Your output is the line containing "Knippen & Baard" plus all lines after it to the end of the records, reproduced exactly, with nothing else.

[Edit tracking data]
++++++++
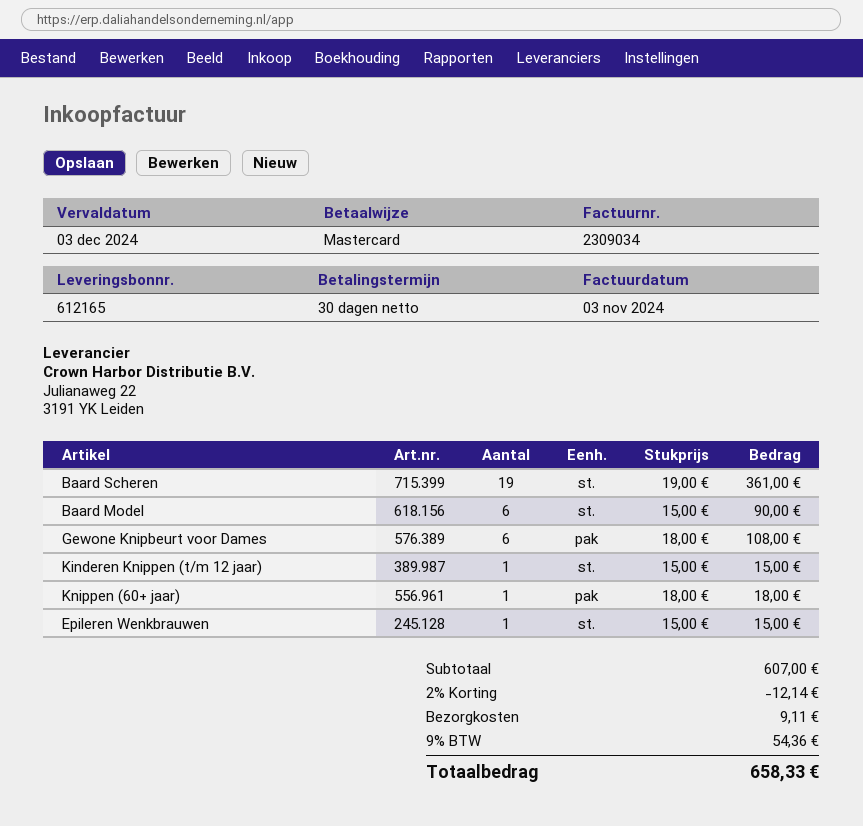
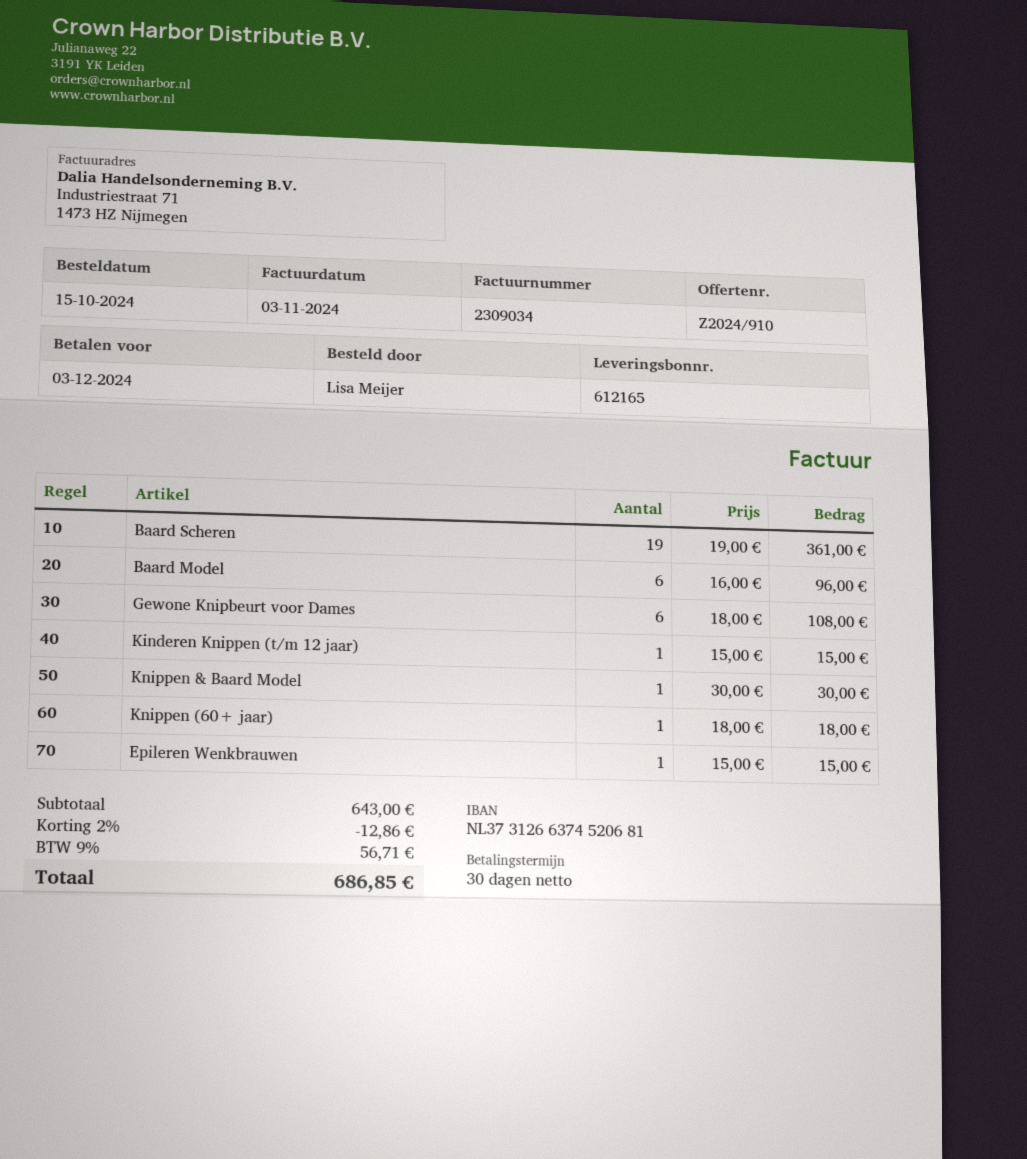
Baard Model: 6 x 15.00 = 90.00 -> 6 x 16.00 = 96.00
Knippen & Baard Model: none -> 1 x 30.00 = 30.00
subtotal: 607.00 -> 643.00
discount: 2% = 12.14 -> 2% = 12.86
shipping: 9.11 -> none
tax: 9% = 54.36 -> 9% = 56.71
total: 658.33 -> 686.85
++++++++
• **Response area**
Knippen & Baard Model: none -> 1 x 30.00 = 30.00
subtotal: 607.00 -> 643.00
discount: 2% = 12.14 -> 2% = 12.86
shipping: 9.11 -> none
tax: 9% = 54.36 -> 9% = 56.71
total: 658.33 -> 686.85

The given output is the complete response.